STAFF SALARIES:  A sentence in yesterday's Gazette seems to say that
UW staff received a salary increase in the spring of 1993.  That's not
so, and I'm sorry if we gave that impression.  Here's the sequence of
what has happened about non-union staff salaries over the past two years:

     March 1992:  Staff association negotiators agree to freeze pay
     for 1992-93, if other employee groups such as faculty make the
     same concession.

     May 1992:  After faculty members negotiate a pay increase, staff
     and UW representatives agree to a pay hike on July 1, 1992, and 
     another 1.5 per cent on May 1, 1993.  The July 1 increase takes 
     place as scheduled.

     March 1993:  In a climate of budget cuts and layoffs, staff
     association members decide against reopening salary discussions
     to accept a freeze instead of the May 1 increase.

     April 1993:  With the Social Contract looming, the provost
     suspends the May 1 increase.

     July 1993:  Staff and university negotiators reach a local Social
     Contract agreement that includes cancellation of the May 1 increase,
     as well as unpaid days off for staff who earn more than $30,000.

So while it's true that negotiators "settled on a modest pay increase"
for last year, staff never did get to see the money.

LIBRARY SURVEY:  Students in 161 classes will be getting survey forms about 
the library in the next few days, as part of a "survey of information needs".  
The study began in November with a survey of faculty members.  "The results 
of this survey will provide the Library with information to plan services and 
resources, in a period characterized by both fiscal restraint and major 
technological advances," says university librarian Murray Shepherd.

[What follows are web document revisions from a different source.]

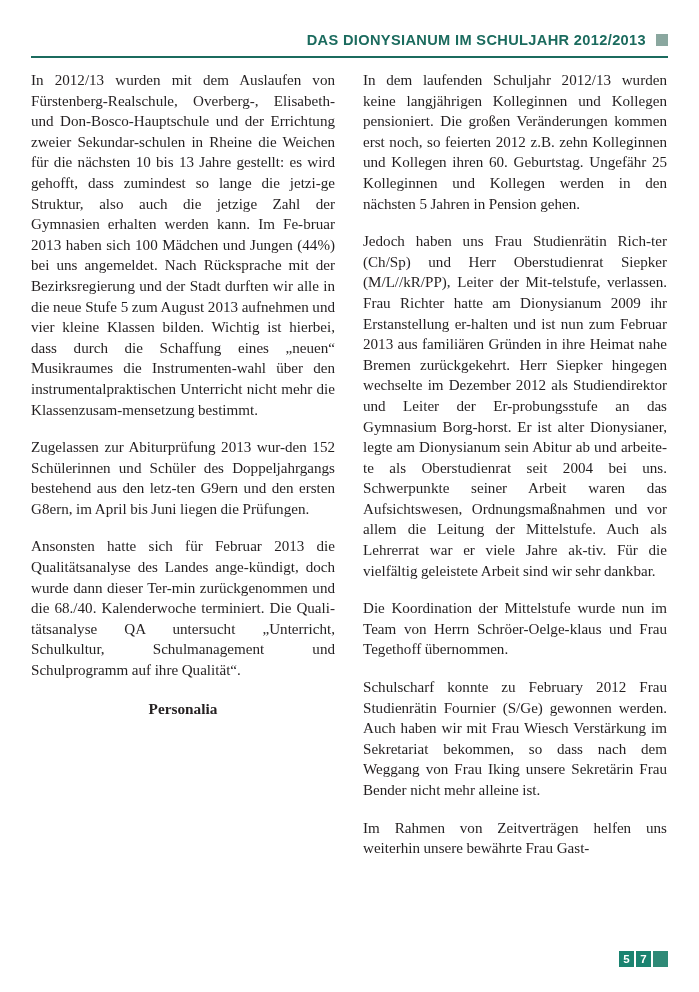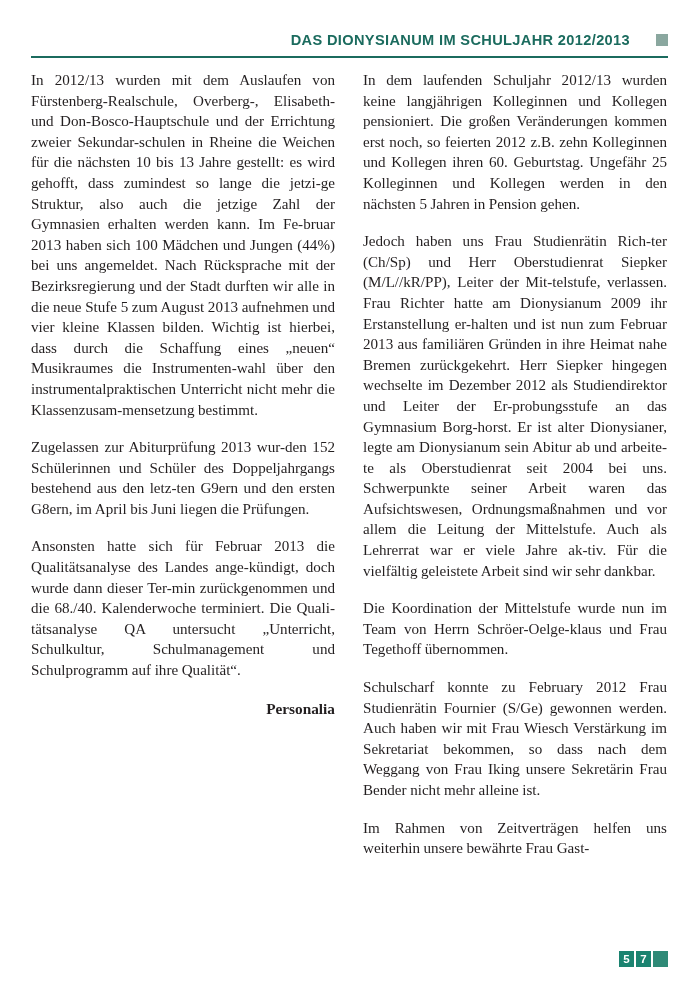--- a/index.html
+++ b/index.html
@@ -35,7 +35,6 @@
     display: flex;
     align-items: center;
     justify-content: flex-end;
-    gap: 16px;
   }
   .runhead-title {
     font-family: "Liberation Sans", "DejaVu Sans", sans-serif;

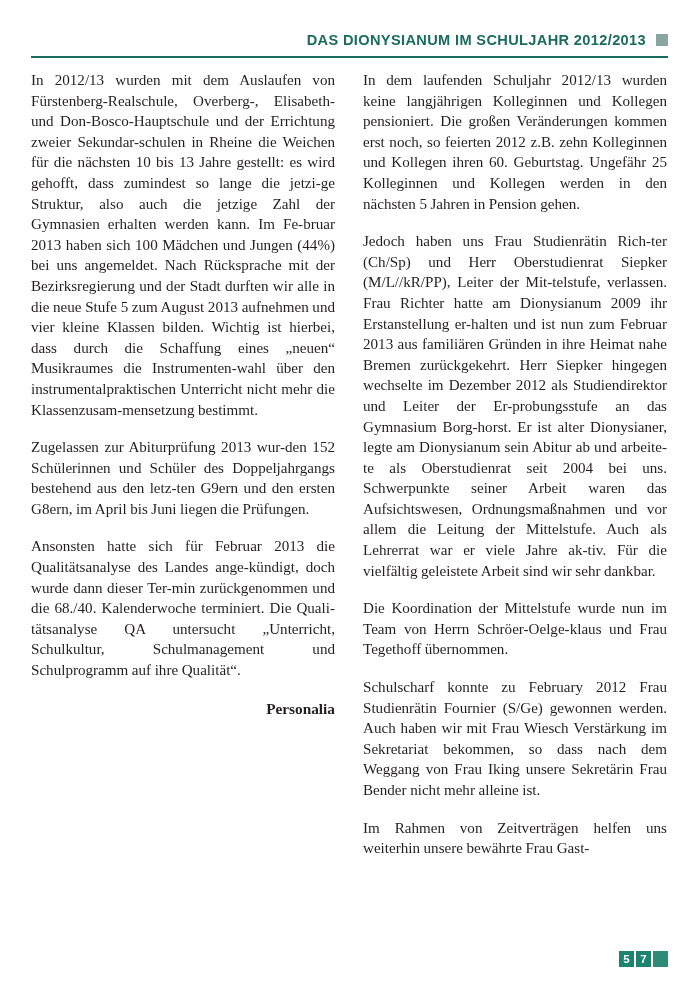--- a/index.html
+++ b/index.html
@@ -94,7 +94,7 @@
     font-size: 15.3px;
     line-height: 20px;
     font-weight: bold;
-    text-align: right;
+    text-align: center;
   }
 
   

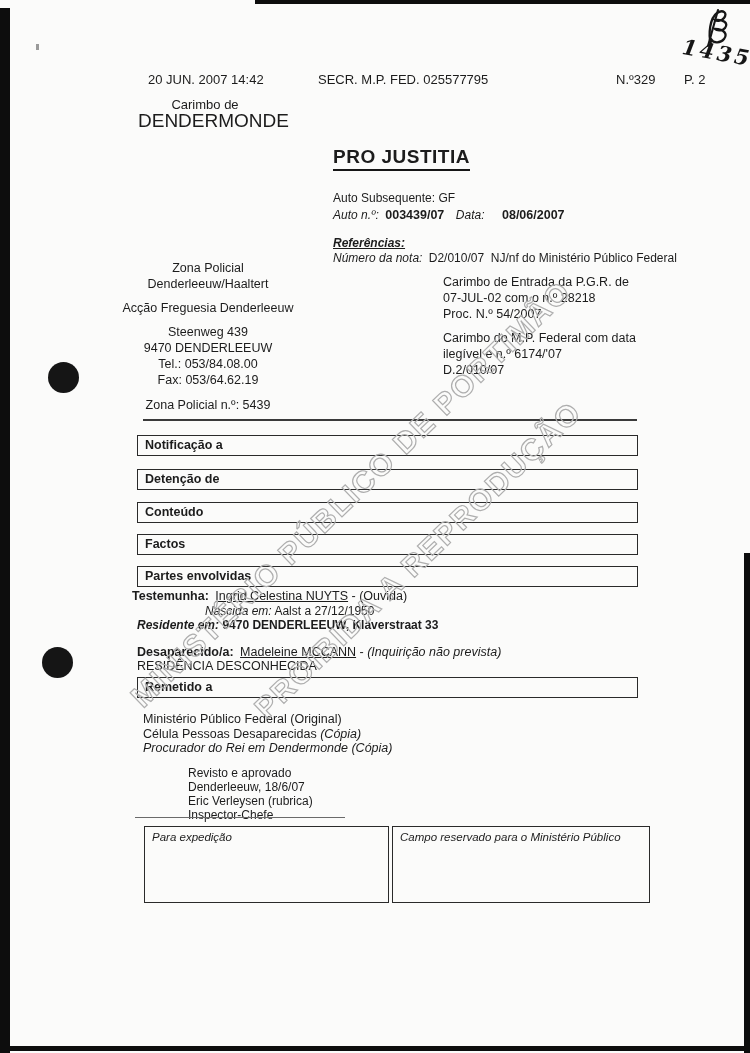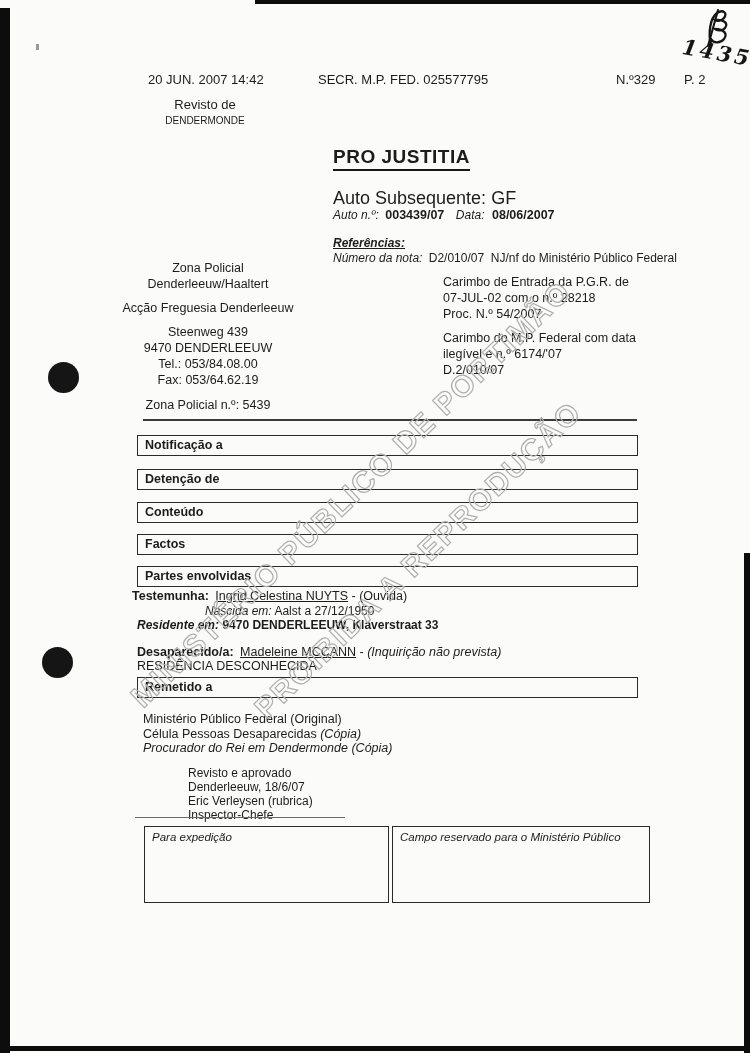--- a/index.html
+++ b/index.html
@@ -65,7 +65,7 @@
 <div class="abs txt content" style="left:684px;top:72px;font-size:13px;">P. 2</div>
 
 <div class="abs content center" style="left:138px;top:97px;width:134px;">
-  <div class="txt" style="font-size:13px;">Revisto de</div>
+  <div class="txt" style="font-size:13px;">Carimbo de</div>
   <div class="txt" style="font-size:10px;">DENDERMONDE</div>
 </div>
 

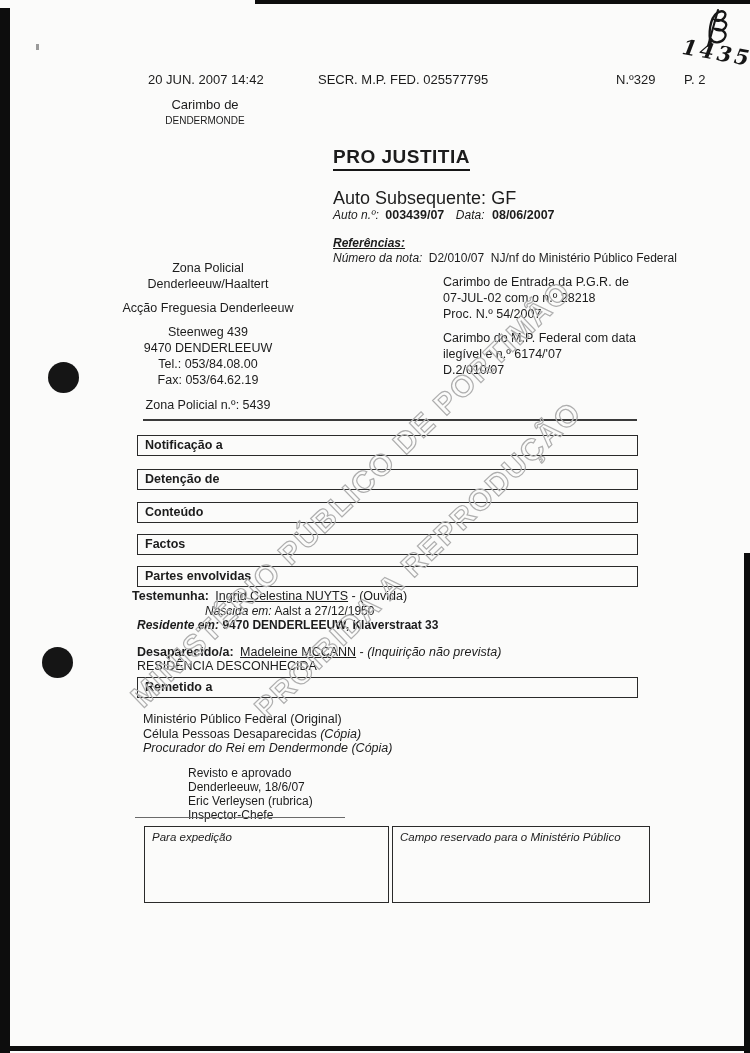--- a/index.html
+++ b/index.html
@@ -66,7 +66,7 @@
 
 <div class="abs content center" style="left:138px;top:97px;width:134px;">
   <div class="txt" style="font-size:13px;">Carimbo de</div>
-  <div class="txt" style="font-size:10px;">DENDERMONDE</div>
+  <div class="txt" style="font-size:19px;">DENDERMONDE</div>
 </div>
 
 <div class="abs content title" style="left:333px;top:146px;">PRO JUSTITIA</div>

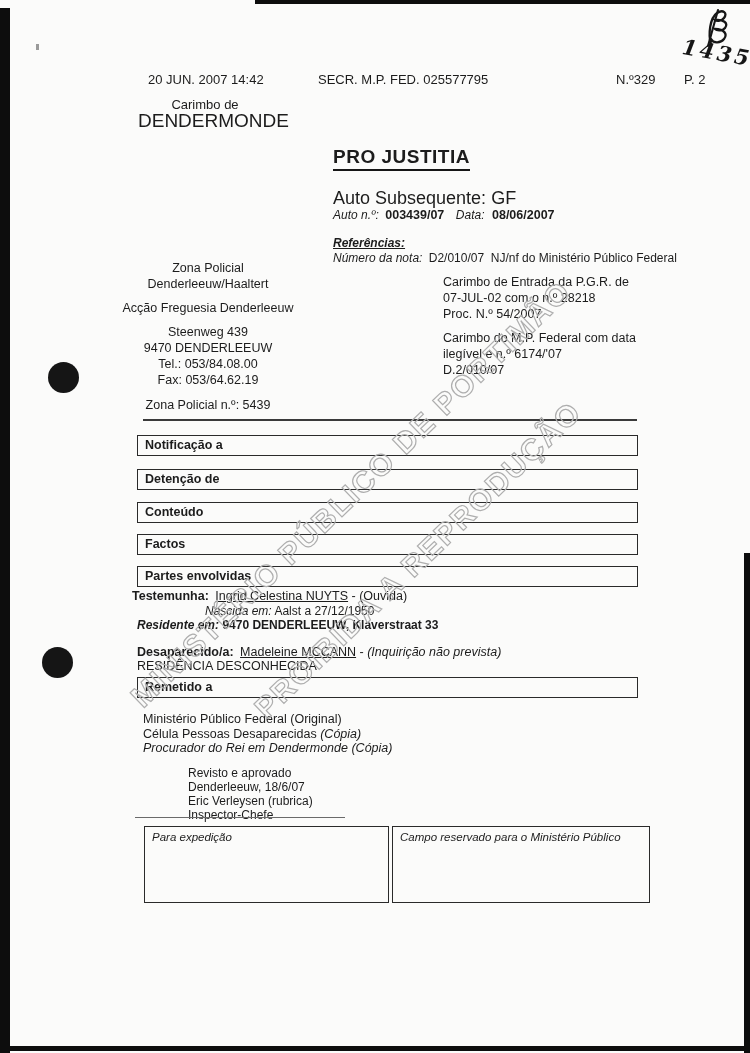--- a/index.html
+++ b/index.html
@@ -71,7 +71,7 @@
 
 <div class="abs content title" style="left:333px;top:146px;">PRO JUSTITIA</div>
 
-<div class="abs txt content" style="left:333px;top:190px;font-size:18px;">
+<div class="abs txt content" style="left:333px;top:190px;font-size:12px;">
   <span>Auto Subsequente:</span>
   <span>GF</span>
 </div>

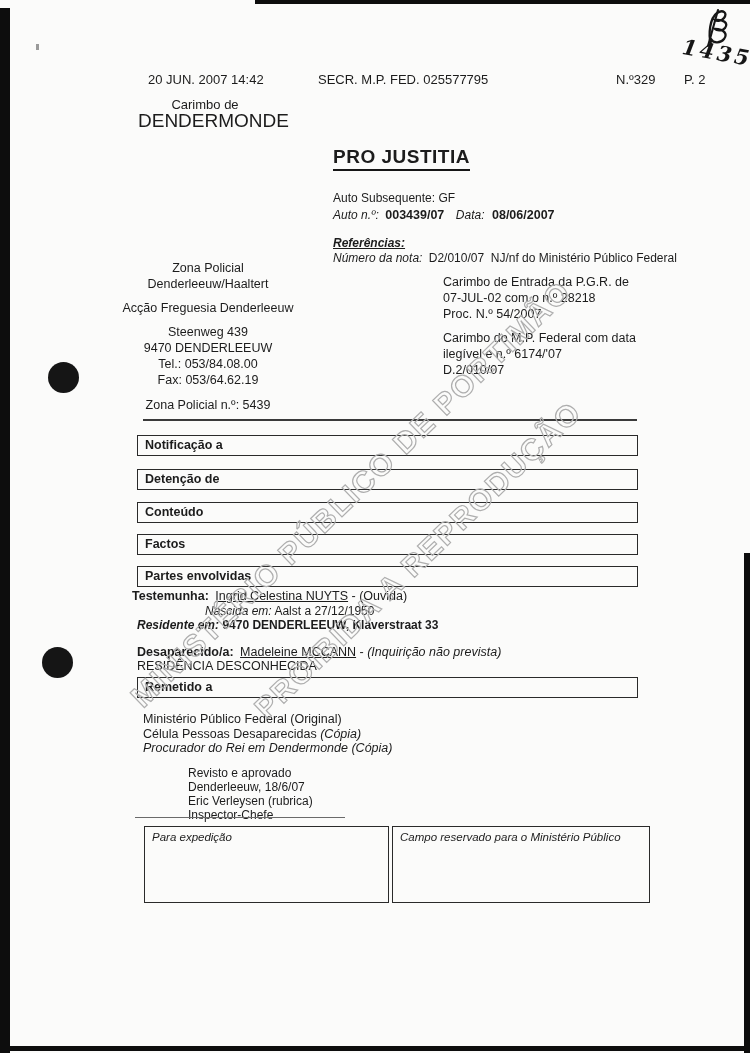--- a/index.html
+++ b/index.html
@@ -79,7 +79,7 @@
   <span class="i sm">Auto n.º:</span>
   <span class="b" style="margin-left:3px;">003439/07</span>
   <span class="i sm" style="margin-left:8px;text-align:center;">Data:</span>
-  <span class="b" style="margin-left:4px;">08/06/2007</span>
+  <span class="b" style="margin-left:14px;">08/06/2007</span>
 </div>
 
 <div class="abs txt content b i u sm" style="left:333px;top:235px;">Referências:</div>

Questionnaires are going to classes representing various departments and all 
undergraduate levels, says Shabiran Rahman of the reference and collections 
development department in the Dana Porter Library. A graduate student 
questionnaire will be made available to grads in their mail boxes, to be 
mailed back to Rahman.

The questionnaire asks about "sources from which you may be accustomed to 
finding references", library services and whether the individual student 
uses them, interest in electronic resources, the value of workshops offered 
by library staff, and so on.  And late in the questionnaire:  "If you have
not used the library at all can you say why?"

LISTEN TONIGHT:  Three major lectures are competing for audiences tonight:

"Jewish Resistance to the Holocaust", the annual Spinoza-Meir Lecture,
by Michael Marrus of the University of Toronto -- 8 p.m., Needles Hall 3001.

"Christian and Jew: Reflections of a Christian Historian", as part of
the Wilfrid Laurier University symposium on "legacies of Fascism", by
Alice Eckardt, American historian and theologian -- 8 p.m., John Aird
Recital Hall, WLU.

"Feminism, Censorship and the State", by Toronto artist Sandra Haar,
presented by Gay and Lesbian Liberation -- 7 p.m., Humanities 373.